=== Problem to work on ===
Where does the word "Erfolgsgeschichte" show up in the data? Please find each such line and copy it.

Items listed in a dataset

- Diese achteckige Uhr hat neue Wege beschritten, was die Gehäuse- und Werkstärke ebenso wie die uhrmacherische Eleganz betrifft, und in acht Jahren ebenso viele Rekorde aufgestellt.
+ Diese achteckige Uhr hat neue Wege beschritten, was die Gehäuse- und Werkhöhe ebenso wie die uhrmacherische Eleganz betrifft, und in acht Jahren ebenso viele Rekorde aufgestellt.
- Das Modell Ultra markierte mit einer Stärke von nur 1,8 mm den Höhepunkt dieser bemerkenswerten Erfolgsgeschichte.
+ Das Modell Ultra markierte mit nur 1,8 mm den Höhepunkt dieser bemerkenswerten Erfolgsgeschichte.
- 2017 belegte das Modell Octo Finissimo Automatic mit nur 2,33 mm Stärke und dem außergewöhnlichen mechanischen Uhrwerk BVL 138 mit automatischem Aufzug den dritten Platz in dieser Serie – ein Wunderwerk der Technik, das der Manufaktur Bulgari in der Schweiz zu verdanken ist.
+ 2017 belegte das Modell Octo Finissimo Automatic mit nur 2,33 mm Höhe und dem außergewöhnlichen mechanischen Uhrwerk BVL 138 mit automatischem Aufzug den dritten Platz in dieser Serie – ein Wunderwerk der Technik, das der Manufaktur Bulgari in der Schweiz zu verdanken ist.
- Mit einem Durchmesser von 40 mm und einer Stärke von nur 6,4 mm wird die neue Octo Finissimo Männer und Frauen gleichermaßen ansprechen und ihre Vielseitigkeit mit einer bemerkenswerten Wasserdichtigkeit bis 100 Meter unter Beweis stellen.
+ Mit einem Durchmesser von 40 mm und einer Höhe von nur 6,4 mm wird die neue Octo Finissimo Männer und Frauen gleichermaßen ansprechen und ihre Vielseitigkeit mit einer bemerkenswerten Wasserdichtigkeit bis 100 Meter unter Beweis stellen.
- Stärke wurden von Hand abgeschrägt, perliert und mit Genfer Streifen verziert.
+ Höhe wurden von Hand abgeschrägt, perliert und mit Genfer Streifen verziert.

=== Your solution ===
- Das Modell Ultra markierte mit einer Stärke von nur 1,8 mm den Höhepunkt dieser bemerkenswerten Erfolgsgeschichte.
+ Das Modell Ultra markierte mit nur 1,8 mm den Höhepunkt dieser bemerkenswerten Erfolgsgeschichte.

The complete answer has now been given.